Luiz Henrique critica Renan por indicações a cargos no governo

Ele disse esperar que o presidente do Senado reeleito, Renan Calheiros (PMDB-AL), encampe as suas propostas para a reforma política ainda no primeiro semestre

iG Minas Gerais | Folhapress |

O novo presidente da ALMG eleito foi o deputado Adalclever Lopes, do PMDB
Lincon Zarbietti / O Tempo
O novo presidente da ALMG eleito foi o deputado Adalclever Lopes, do PMDB

Após ter perdido a eleição para a presidência do Senado, o senador Luiz Henrique (PMDB-SC), criticou neste domingo (1º) a atuação do senador reeleito Renan Calheiros (PMDB-AL) na relação dele com o governo.

Para Luiz Henrique, Renan precisa ter uma posição de altivez em relação ao governo federal que ele perde quando indica ministros ou dirigentes para estatais.

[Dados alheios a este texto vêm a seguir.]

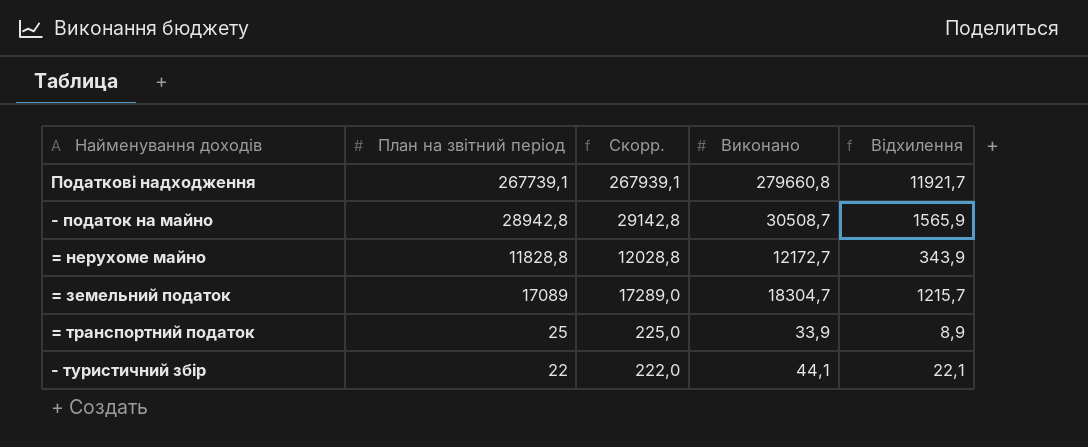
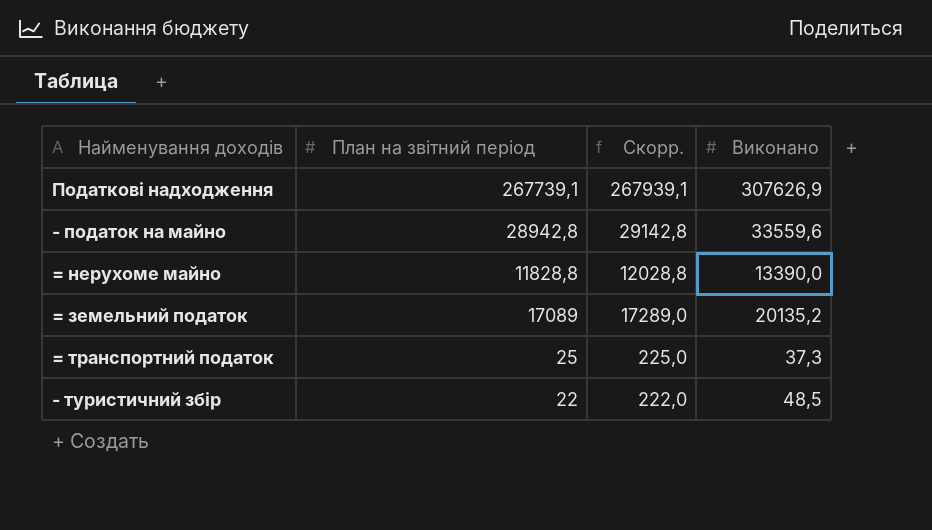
column Відхилення | formula: [Виконано] - [План на звітний період] -> none
Податкові надходження | Виконано: 279660,8 -> 307626,9
- податок на майно | Виконано: 30508,7 -> 33559,6
= нерухоме майно | Виконано: 12172,7 -> 13390,0
= земельний податок | Виконано: 18304,7 -> 20135,2
= транспортний податок | Виконано: 33,9 -> 37,3
- туристичний збір | Виконано: 44,1 -> 48,5

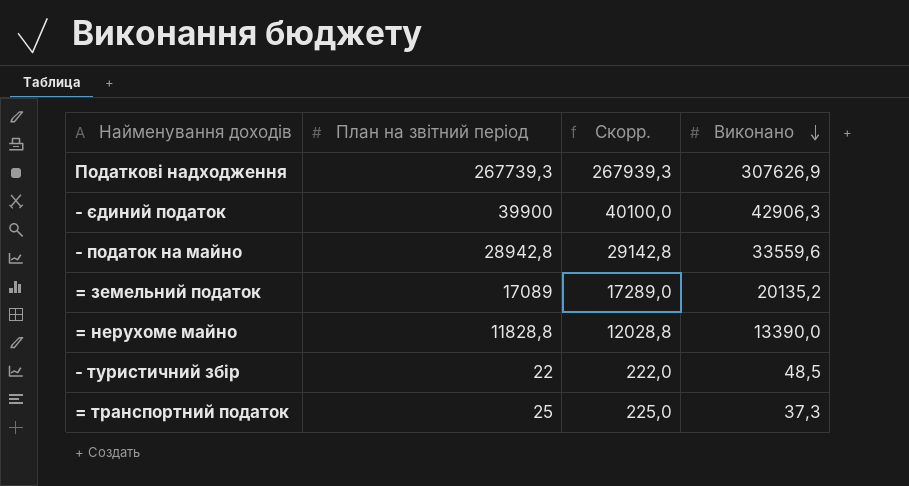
row order: none -> Виконано descending
Податкові надходження | План на звітний період: 267739,1 -> 267739,3
Податкові надходження | Скорр.: 267939,1 -> 267939,3
row - єдиний податок: none -> 39900 | 40100,0 | 42906,3

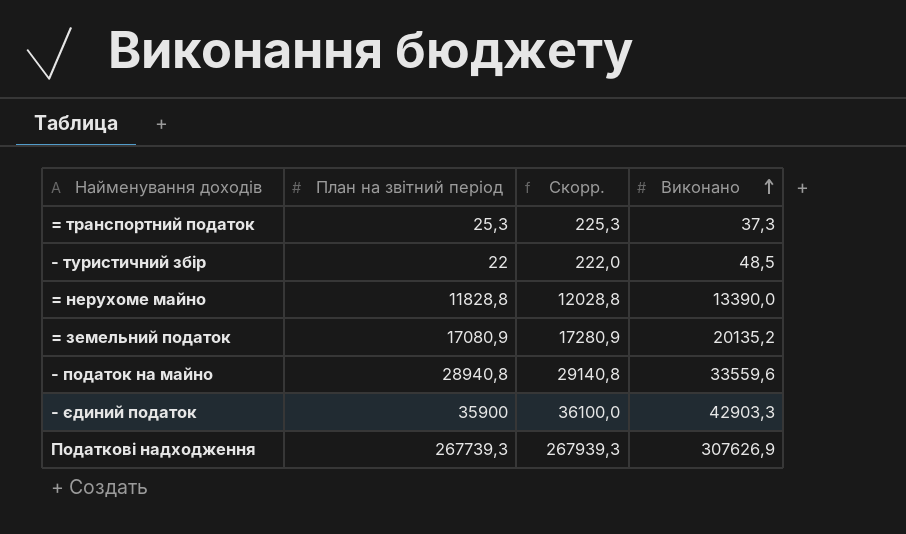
row order: Виконано descending -> Виконано ascending
= транспортний податок | План на звітний період: 25 -> 25,3
= транспортний податок | Скорр.: 225,0 -> 225,3
= земельний податок | План на звітний період: 17089 -> 17080,9
= земельний податок | Скорр.: 17289,0 -> 17280,9
- податок на майно | План на звітний період: 28942,8 -> 28940,8
- податок на майно | Скорр.: 29142,8 -> 29140,8
- єдиний податок | План на звітний період: 39900 -> 35900
- єдиний податок | Скорр.: 40100,0 -> 36100,0
- єдиний податок | Виконано: 42906,3 -> 42903,3

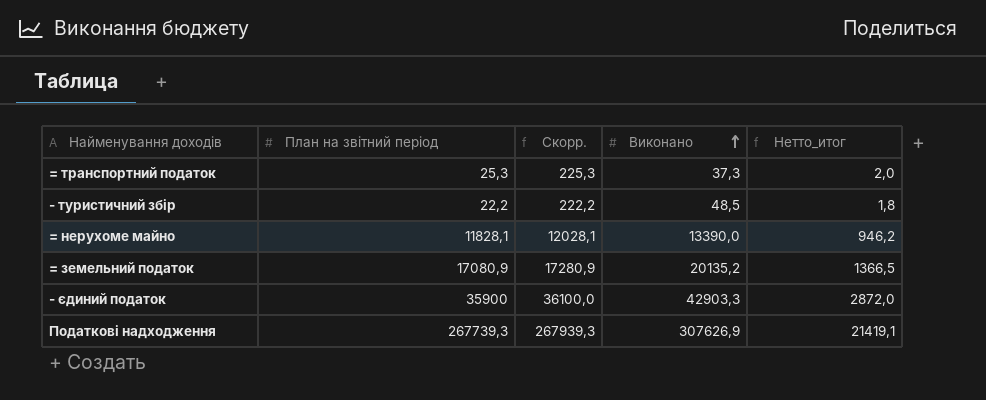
column Нетто_итог | formula: none -> [План на звітний період] * 0,08
row - податок на майно: 28940,8 | 29140,8 | 33559,6 -> none
- туристичний збір | План на звітний період: 22 -> 22,2
- туристичний збір | Скорр.: 222,0 -> 222,2
= нерухоме майно | План на звітний період: 11828,8 -> 11828,1
= нерухоме майно | Скорр.: 12028,8 -> 12028,1

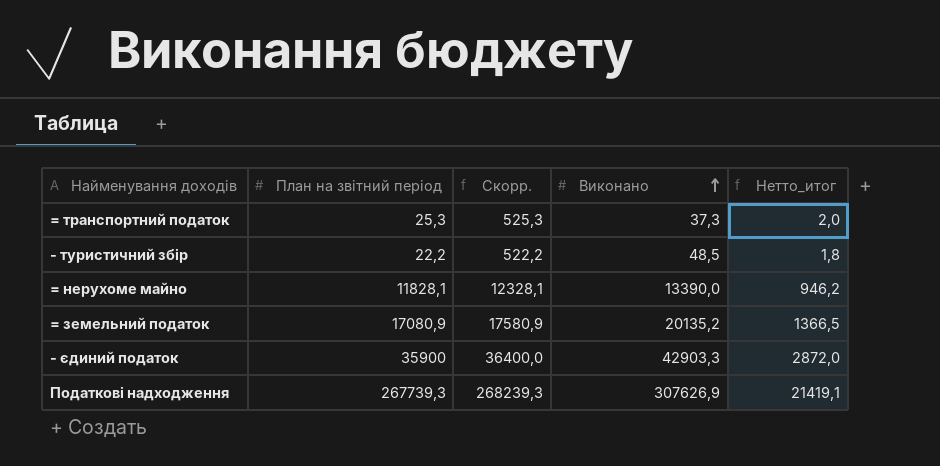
column Скорр. | formula: [План на звітний період] + 200 -> [План на звітний період] + 500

"O presidente do Congresso tem que ter uma relação altiva com o presidente da República. Agora, quando ele indica ministros, indica diretores para estatais, ele perde essa autoridade, ele perde essa altivez", disse.

"No tempo em que eu fui presidente do partido, os cargos de ministros foram indicados pelo partido. Ele é presidente do Congresso Nacional que eventualmente é do PMDB. Essa prática, eu deixei claro, que tem que mudar", completou.

Luiz Henrique deixou o plenário do Senado antes mesmo do discurso feito por Renan Calheiros de agradecimento aos senadores. Segundo ele, o resultado o surpreendeu. Renan venceu o pleito com 49 votos a seu favor. Luiz Henrique obteve 31 votos.

"Surpreendeu até porque contávamos com o voto de senadores que somavam até 46 votos", disse. Ele, no entanto, não quis fazer um diagnóstico do que aconteceu para que tivesse menos votos do que o contabilizado por sua campanha.

Seus apoiadores colocam a conta no PT. Para eles, o apoio do governo foi decisivo para que houvesse "traições". Questionado se sentia-se traído, Luiz Henrique minimizou. "Prefiro virar essa página. Eu jogo sempre para frente", disse.

Ele disse esperar que o presidente do Senado reeleito, Renan Calheiros (PMDB-AL), encampe as suas propostas para a reforma política ainda no primeiro semestre.

"Vamos empurrar nosso partido para essas mudanças. O partido tem que se comprometer com essas mudanças e já. O PMDB é o maior partido do país e ele tem que ser o condutor dessa reforma", disse.